I've been searching from the bottoms of the Internet to the top of my desk. I have found no information on what kind of parameters ESX 3.5 is using on it's NFS mounts. I'm also curious on how the NetApp storage solution implements this since I'm getting the impression that no one has any performance issues with them.

My question is; anybody out there with experience to ESX with NFS on *nix? I'm thinking either no one has ever bothered looking into this or they gave up without making a sound...

Am I right about ESX 3.5 using NFSv3 and TCP only? Are there any flags whatsoever that you can set (except for bufsize, async etc in VC -> Advanced -> NFS)? I'm thinking of packet sizes.

Does anyone know of an article describing ESX' NFS-connectivity more thoroughly?

Please, don't be afraid to give me a reply. I'm desperate, and any hint or tip is welcome.

For Mods: Please move this thread if you see fit. I'm new to the community forums, and this was my best guess. Smiley Happy

Reply
0 Kudos
3 Replies
dennispedersen7
Contributor
Contributor

First of all - im not the big *NIX guru, but i have noticed the same thing as you.

If it is a FreeBSD NFS server the preformance is poor.

Once i switched it out with an ubuntu and used the async parameter on the NFS share - im not getting 30+ megabytes/s to a my test nfs (just a plain HP DC 7900 workstation).

I never figured out what went wrong with FreeBSD - i too spent lots of time on google trying to solve it. Finnally i just gave up and installed ubuntu instead.

Reply
0 Kudos
natewilson
Contributor
Contributor

Did you ever come up with any improvements? I am having the same issue with FreeBSD/FreeNAS. When xferring from my Linux server, I get ~25MB/s. With ESX, it's more like 5MB/s.

Reply
0 Kudos
LucasAlbers
Expert
Expert

anecdotally this sounds like the difference in performance with caching enabled either via the nfs server or the on board disk cache.

If the client does not trust the server to cache, it would suggest this level of performance.

http://communities.vmware.com/thread/105216

from that discussion:[~46561] said:

"

I believe the ESX kernel mounts the NFS datastore with the "sync"

option, which tells the NFS server to make sure everything's

successfully committed to disk (not just in cache) before responding

that the write has succeeded. You can see this in a wireshark or

tcpdump trace of the NFS writes: they have the FILE_SYNC flag set.

Without this flag, the NFS server is able to respond "write completed"

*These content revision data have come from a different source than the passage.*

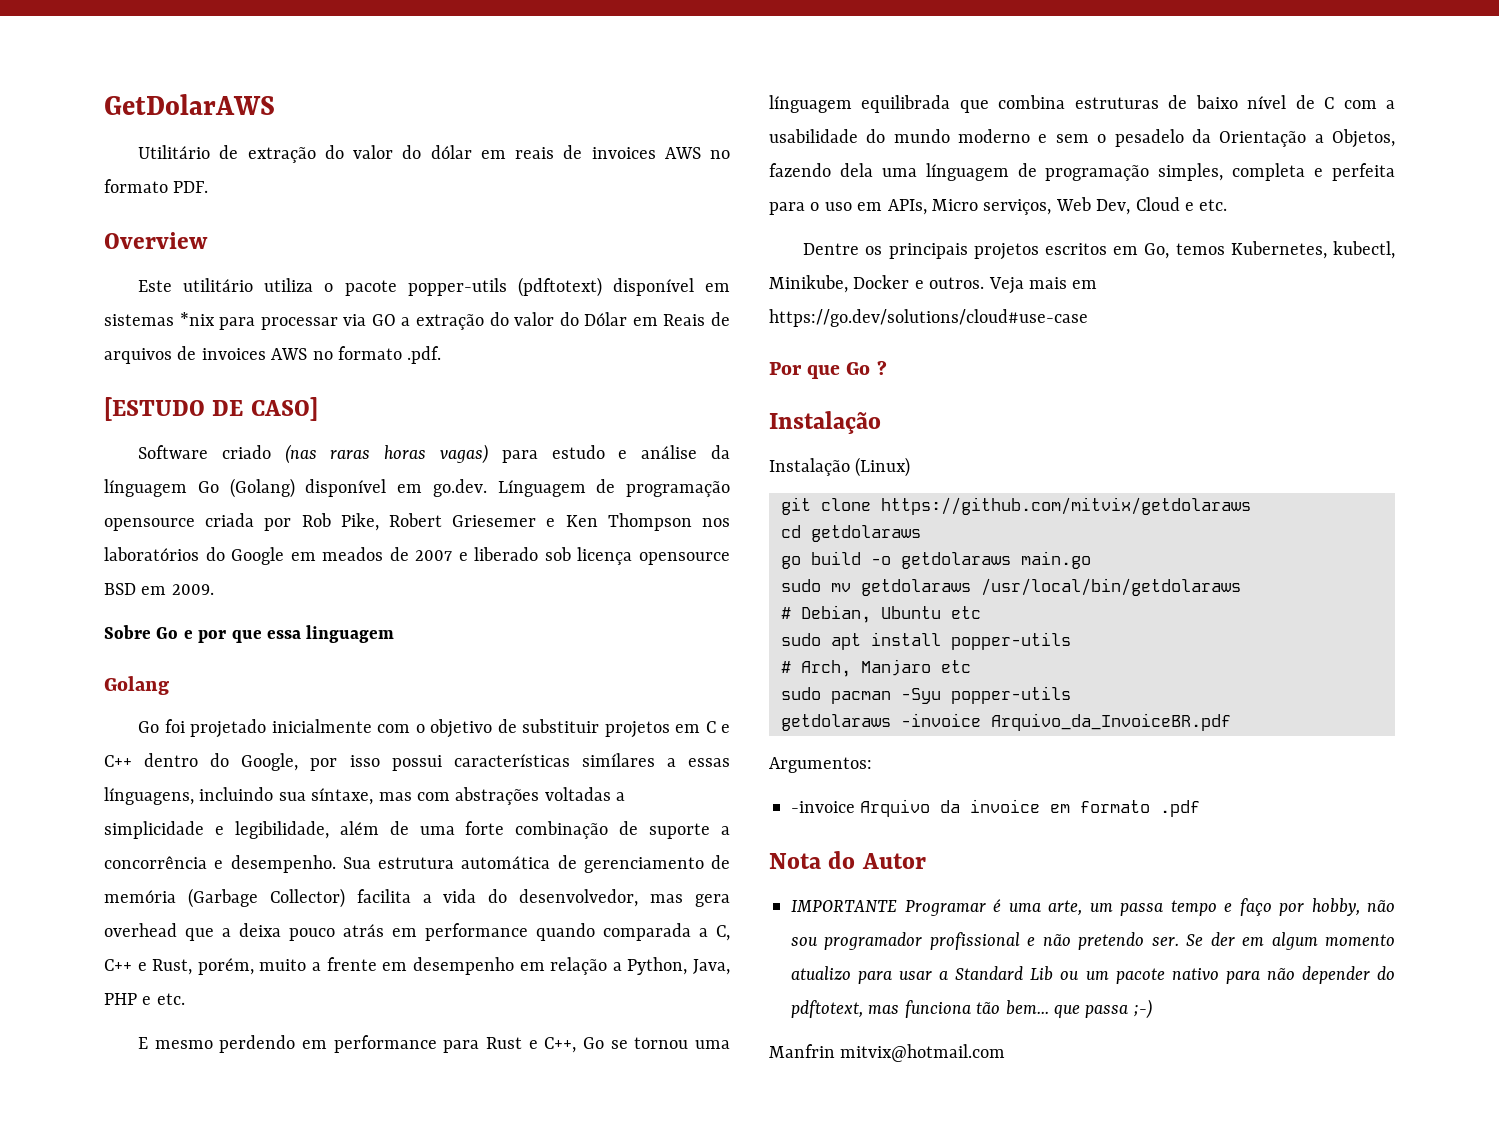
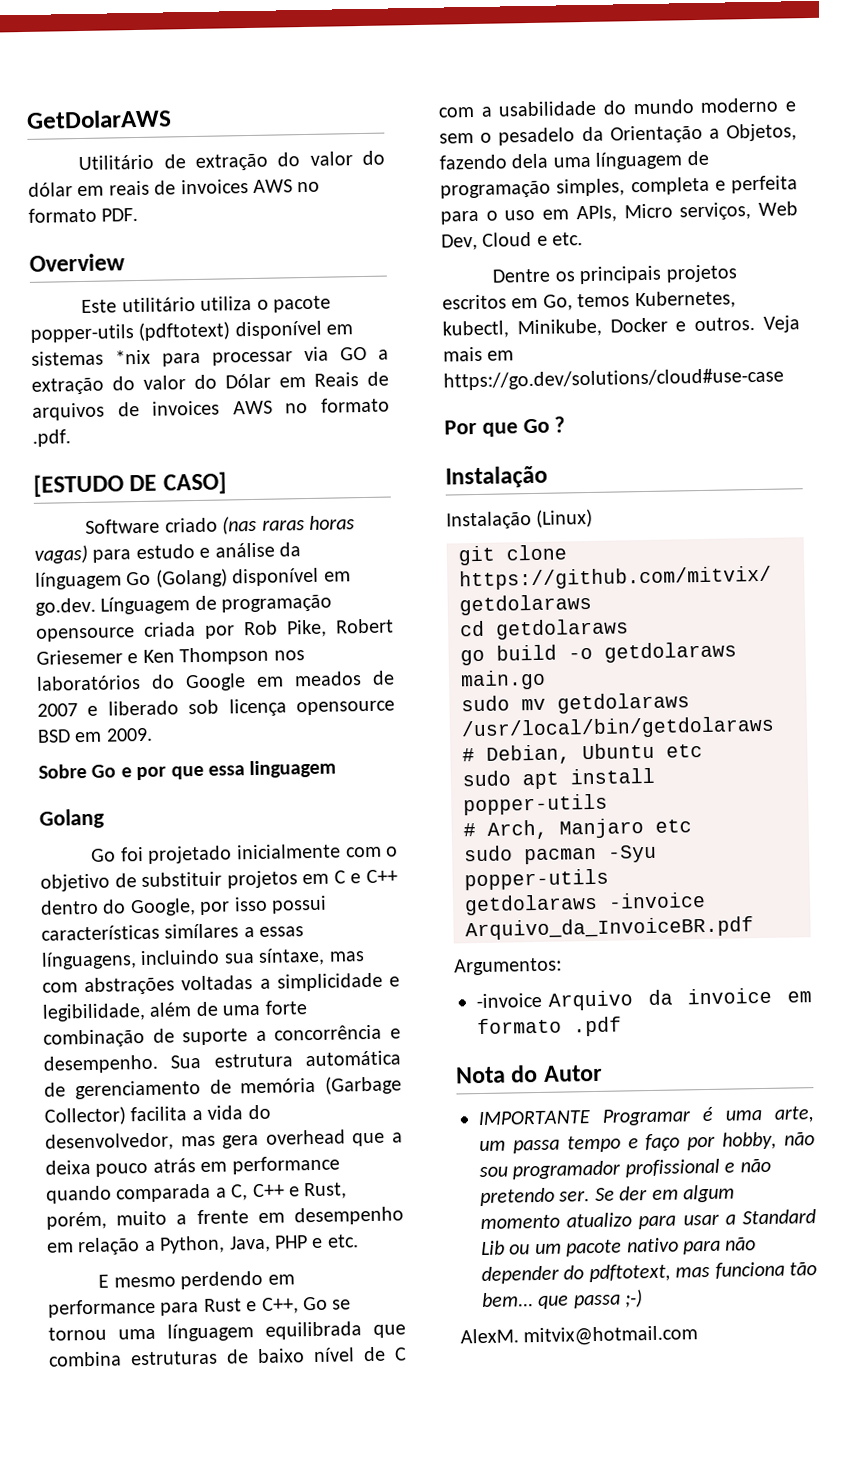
- Manfrin mitvix@hotmail.com
+ AlexM. mitvix@hotmail.com

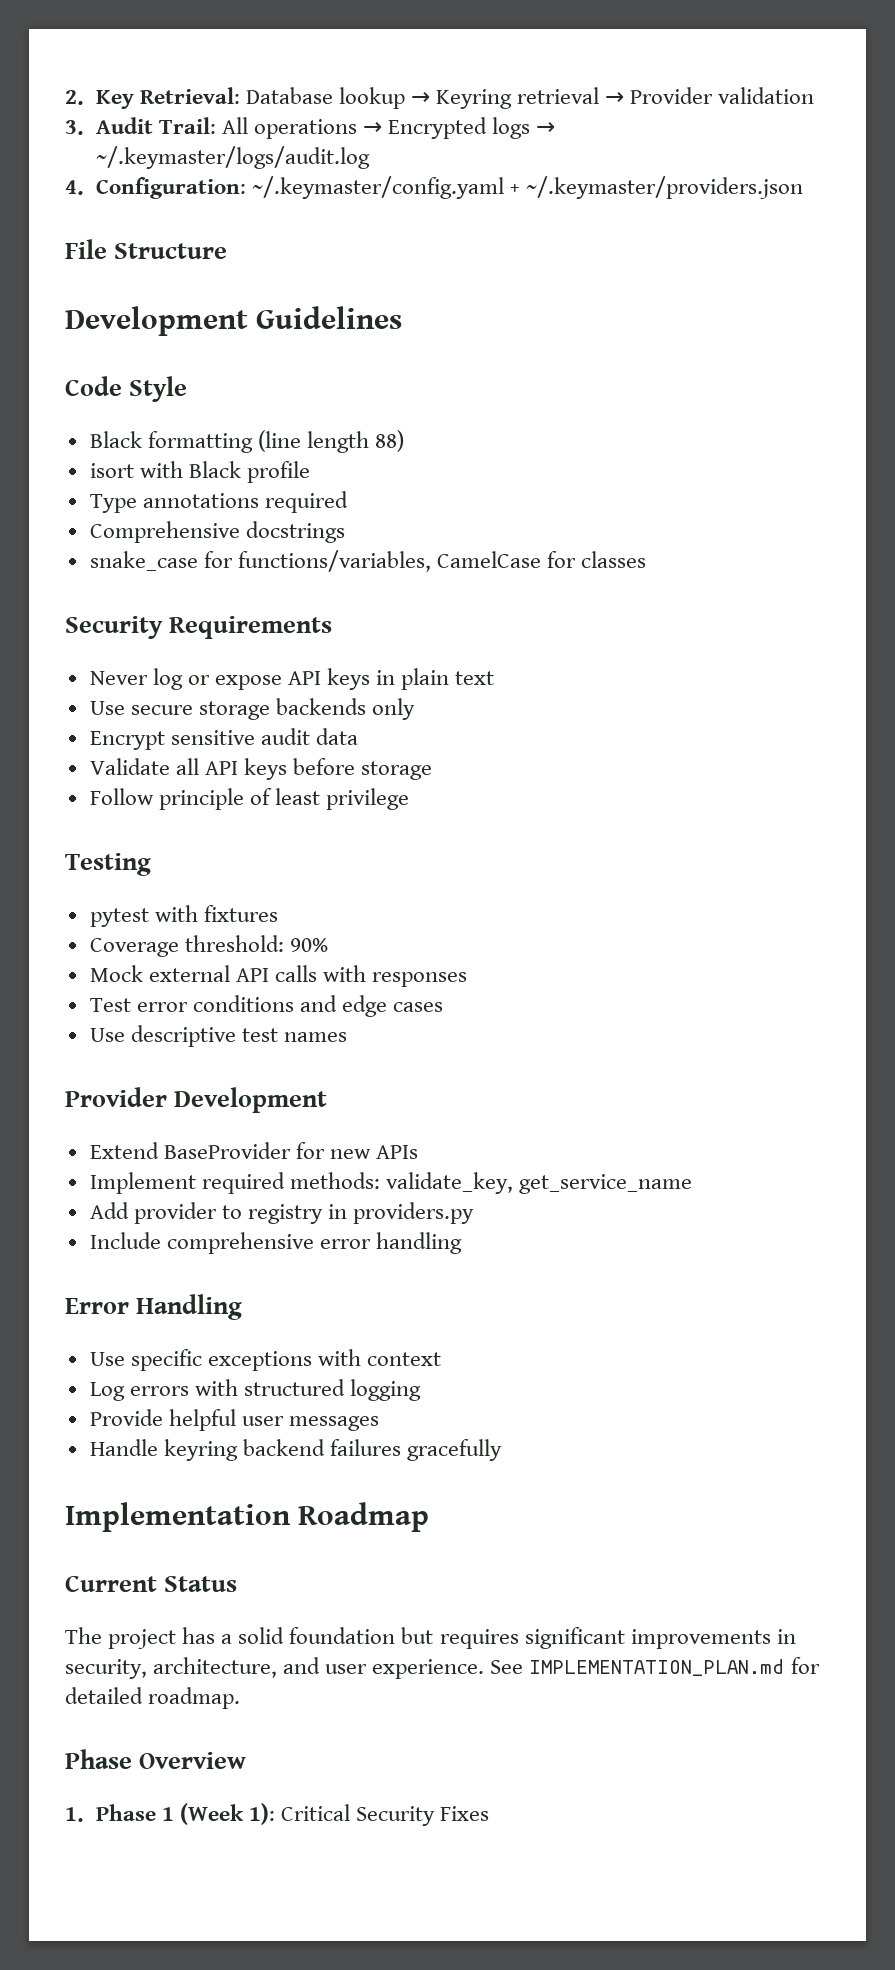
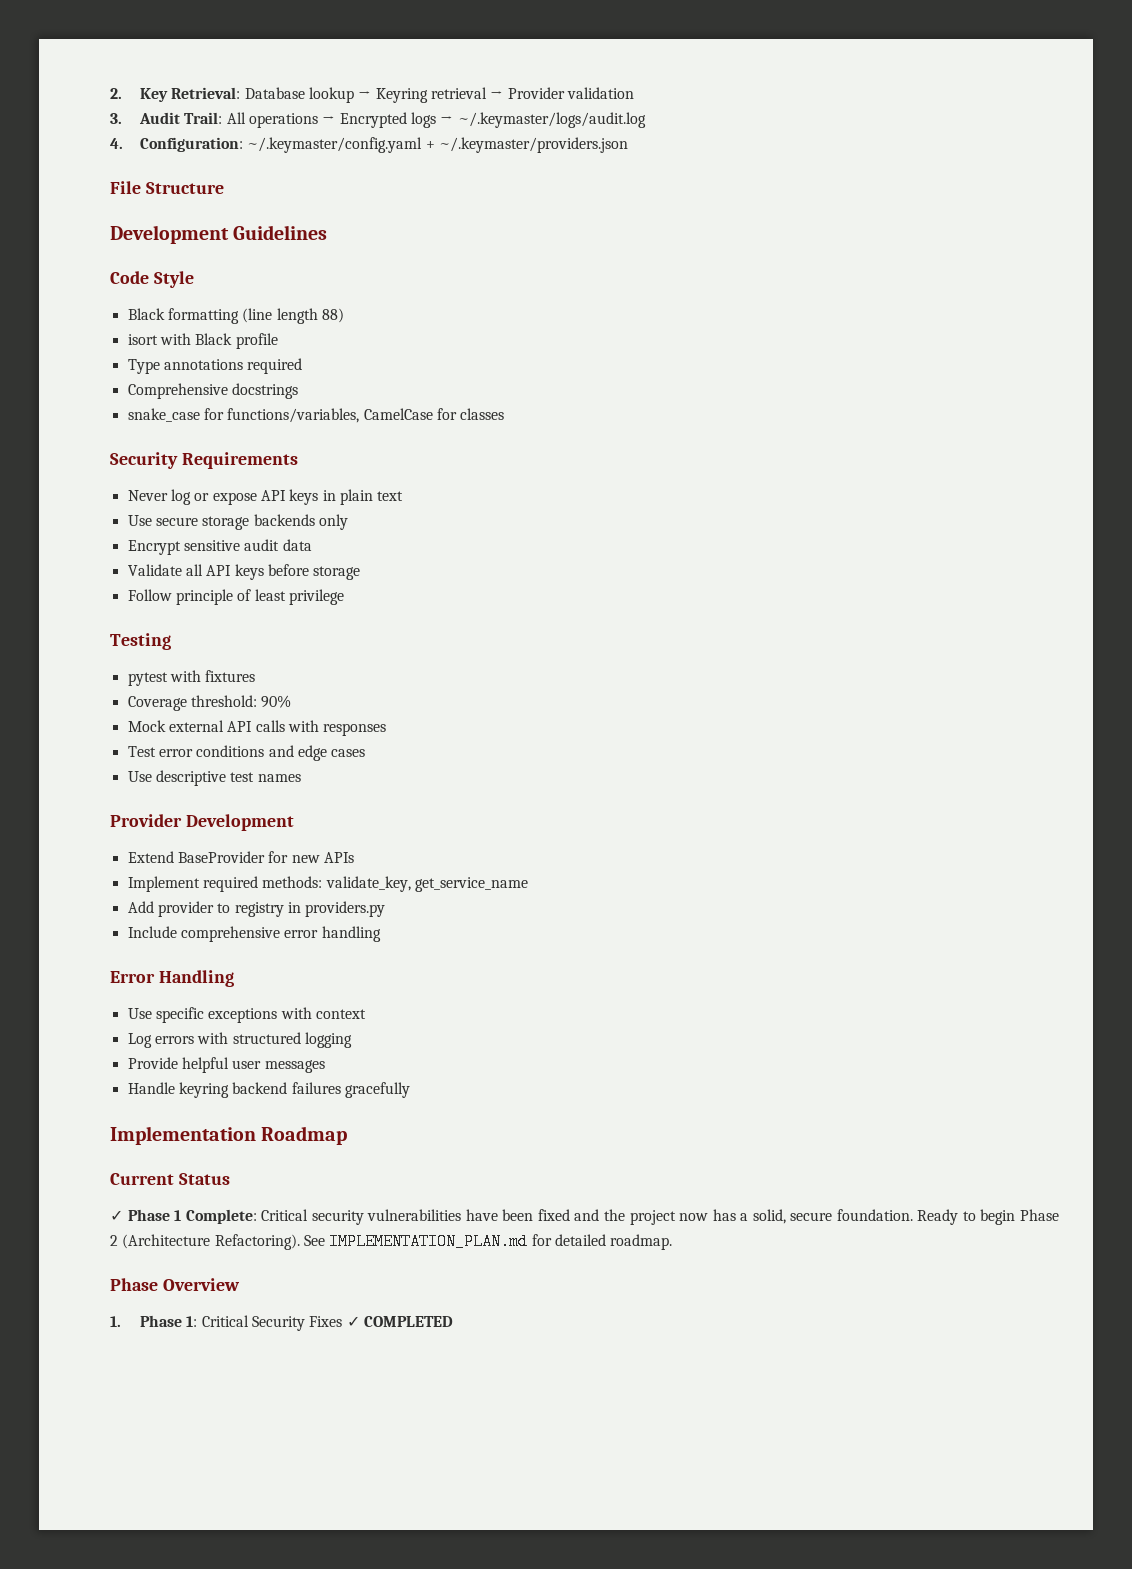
- The project has a solid foundation but requires significant improvements in security, architecture, and user experience.
+ ✓ Phase 1 Complete: Critical security vulnerabilities have been fixed and the project now has a solid, secure foundation. Ready to begin Phase 2 (Architecture Refactoring).
- 1. Phase 1 (Week 1): Critical Security Fixes
+ 1. Phase 1: Critical Security Fixes ✓ COMPLETED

as soon as the data is copied into the system memory. With FILE_SYNC,

there's an actual disk write operation before the ESX server can

continue on.

Now, in the case of dedicated file servers (NetApp filers or the like),

the hardware usually has a battery-backed RAM system so that it can

respond "write completed" as soon as the request is safely stored

there. On commodity systems (where you're running OpenFiler, for

example), that isn't available.

"

Reply
0 Kudos